Changes from DSM-IV to DSM-V
- Sleep disorders related to another mental disorder/medical condition have been removed from DSM-V (e.g. insomnia d/t depression, which makes the diagnosis of sleep disorder more specific)
- Primary insomnia has been renamed insomnia disorder (avoids the differentiation between primary insomnia and secondary insomnia, which is technically not a sleep disorder according to the DSM-5)
- DSM V distinguishes narcolepsy from other forms of hypersomnolence (the basis of narcolepsy has been found)
- Breath-related sleep disorders
- Obstructive sleep apnea-hypopnea
- Central sleep apnea
- Sleep-related hypoventilation
- Circadian rhythm sleep-wake disorders
- Advanced sleep phase syndrome
- Irregular sleep-wake type
- Non-24-hour sleep-wake type (90% in completely blind patients)
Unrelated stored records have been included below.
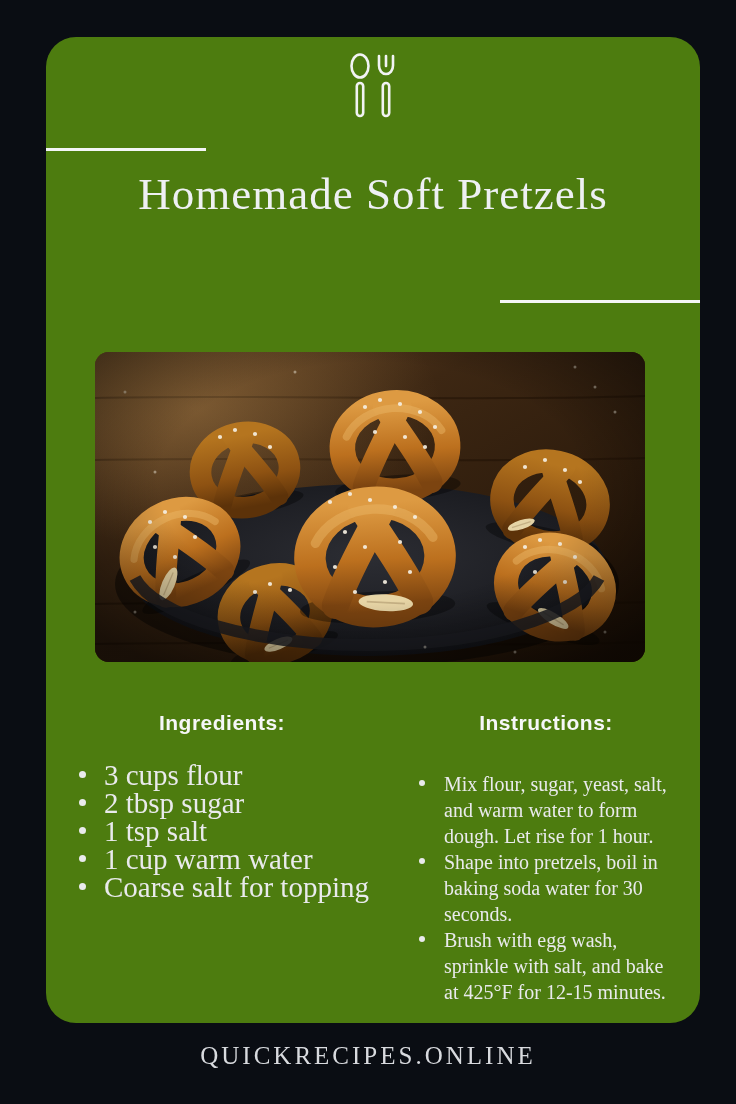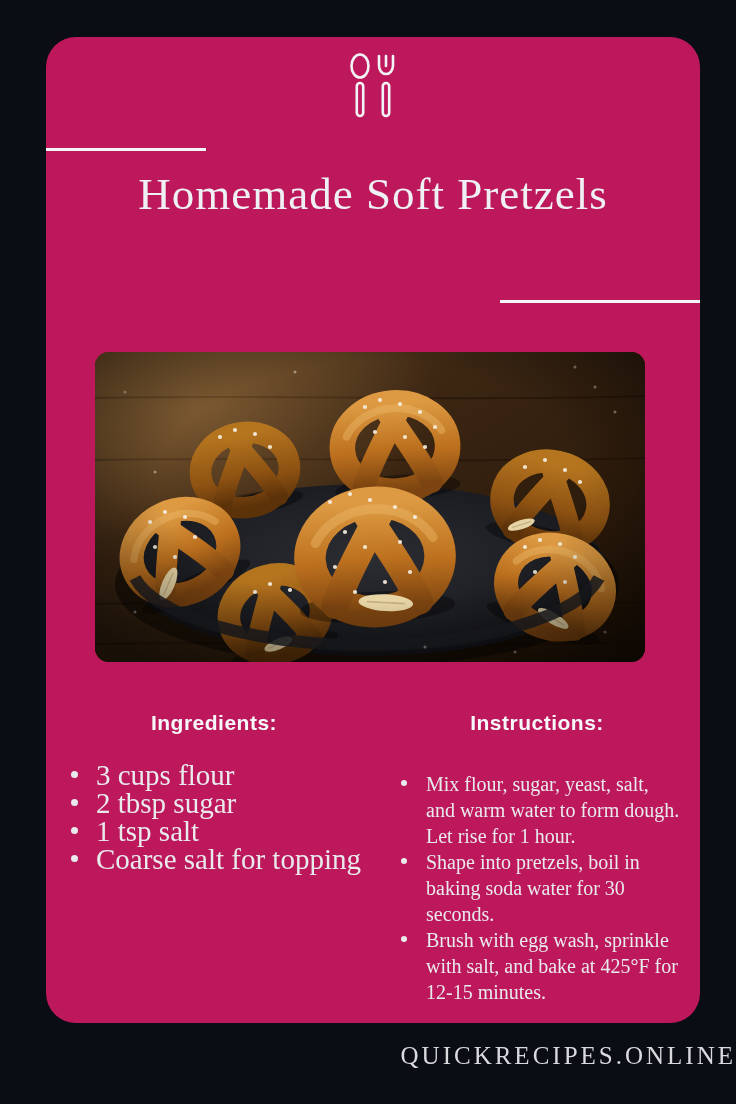--- a/index.html
+++ b/index.html
@@ -4,42 +4,42 @@
 <style>
   html,body{margin:0;padding:0;}
   body{
     width:736px;height:1104px;position:relative;overflow:hidden;
     background:#0a0d13;
     font-family:"Liberation Serif", serif;
     color:#e9eaec;
   }
   .card{
     position:absolute;left:46px;top:37px;width:654px;height:986px;
-    background:#be185d;border-radius:30px;
+    background:#4d7c0f;border-radius:30px;
   }
   .utensils{
     position:absolute;top:16px;left:50%;transform:translateX(-50%);
   }
   .rule{position:absolute;height:3px;background:#f4f5f6;}
   .rule-left{top:111px;left:0;width:160px;}
   .rule-right{top:263px;right:0;width:200px;}
   .title{
     position:absolute;top:130px;left:0;right:0;margin:0 auto;
     max-width:470px;text-align:center;
     font-family:"Liberation Serif", serif;font-weight:400;
     font-size:45px;line-height:54px;letter-spacing:1px;color:#eef0f3;
   }
   .photo{
     position:absolute;top:315px;left:49px;width:550px;height:310px;
     border-radius:14px;overflow:hidden;background:#241507;
   }
   .photo svg{display:block;width:100%;height:100%;}
   .cols{
-    position:absolute;top:666px;left:16px;right:18px;
-    display:flex;gap:26px;
+    position:absolute;top:666px;left:24px;right:18px;
+    display:flex;gap:36px;
   }
   .col{box-sizing:border-box;}
   .col-left{width:304px;}
   .col-right{flex:1;}
   .col h3{
     margin:8px 0 0;text-align:center;
     font-family:"Liberation Sans", sans-serif;font-weight:700;
     font-size:21px;letter-spacing:.5px;color:#f6f7f8;
   }
   ul.rlist{list-style:none;margin:26px 0 0;padding:0 0 0 2px;}
@@ -49,21 +49,21 @@
   }
   ul.rlist li::before{
     content:"";position:absolute;left:7px;border-radius:50%;background:#e9eaec;
   }
   .col-left ul.rlist li{font-size:29px;line-height:28px;margin-bottom:0;}
   .col-left ul.rlist li::before{width:7px;height:7px;top:10px;}
   .col-right ul.rlist{margin-top:36px;}
   .col-right ul.rlist li{font-size:20px;line-height:26px;max-width:268px;}
   .col-right ul.rlist li::before{width:6px;height:6px;top:9px;}
   .site-footer{
-    position:absolute;top:1042px;left:0;width:100%;text-align:right;
+    position:absolute;top:1042px;left:0;width:100%;text-align:center;
     font-family:"Liberation Serif", serif;font-size:25px;
     letter-spacing:3px;color:#d8dade;
   }
 </style>
 </head>
 <body>
 
 <div class="card">
 
   <div class="utensils">
@@ -250,20 +250,21 @@
     </svg>
   </div>
 
   <div class="cols">
     <div class="col col-left">
       <h3>Ingredients:</h3>
       <ul class="rlist">
           <li>3 cups flour</li>
           <li>2 tbsp sugar</li>
           <li>1 tsp salt</li>
+          <li>1 cup warm water</li>
           <li>Coarse salt for topping</li>
         </ul>
     </div>
     <div class="col col-right">
       <h3>Instructions:</h3>
       <ul class="rlist">
           <li>Mix flour, sugar, yeast, salt, and warm water to form dough. Let rise for 1 hour.</li>
           <li>Shape into pretzels, boil in baking soda water for 30 seconds.</li>
           <li>Brush with egg wash, sprinkle with salt, and bake at 425°F for 12-15 minutes.</li>
         </ul>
- The jet-lag type has been removed
- REM sleep behaviour disorder and restless leg syndrome are recognised as independent clinical entities (primary diagnoses) rather than collapsing under the sleep disorders NOS category
Organisation of Sleep
Brain wave patterns
- Beta waves
- Awake
- Alpha waves
- awake-drowsy/sleepy/relaxed
- Theta waves
- light sleep (NREM 1)
- K waves and sleep spindles
- Sleep NREM 2
- Delta waves
- Deep Sleep (NREM 3 and NREM 4)
Stages of Sleep
- Hypnogram
- The time between REM episodes decreases
- Duration spent in REM increases
- Stage 4 sleep is the longest stage

- NREM sleep (75%)
- Body active (muscular tone), High muscular tone, Brain inactive (no conscious thoughts), No eye movement
- NREM 1: theta waves, 5%
- NREM 2: K waves and sleep spindles, 45%
- NREM 3: delta waves appear, 12%
- NREM 4: delta waves continue, 13%
- REM sleep (25%)
- Body inactive, Brain active (dreams), Rapid eye movement, No muscular tone
- Sawtooth waves
- Length of REM episodes increases through the night
- The frequency of REM increases through the night
- Delta sleep
- NREM 3 and NREM 4. Have delta waves
- Hardest to arouse
- Duration decreases with age
- REM latency
- Time measured between falling asleep and the onset of REM. The average is 90 minutes
- Shortened in:
- Depression
- Narcolepsy
- Sleep latency
- The average time it takes to fall asleep is 15 minutes
- Lengthened in:
- Insomnia
- Shortened in:
- Narcolepsy
Neurochemicals involved in sleep
- Serotonin (Increased)
- Involved in sleep initiation
- Hence, some SSRIs will make you drowsy
- Acetylcholine (increased)
- Involved in REM sleep
- Norepinephrine (decreased)
- Involved in REM sleep
- Dopamine (increased)
- Involved in arousal and wakefulness (but is increased during sleep)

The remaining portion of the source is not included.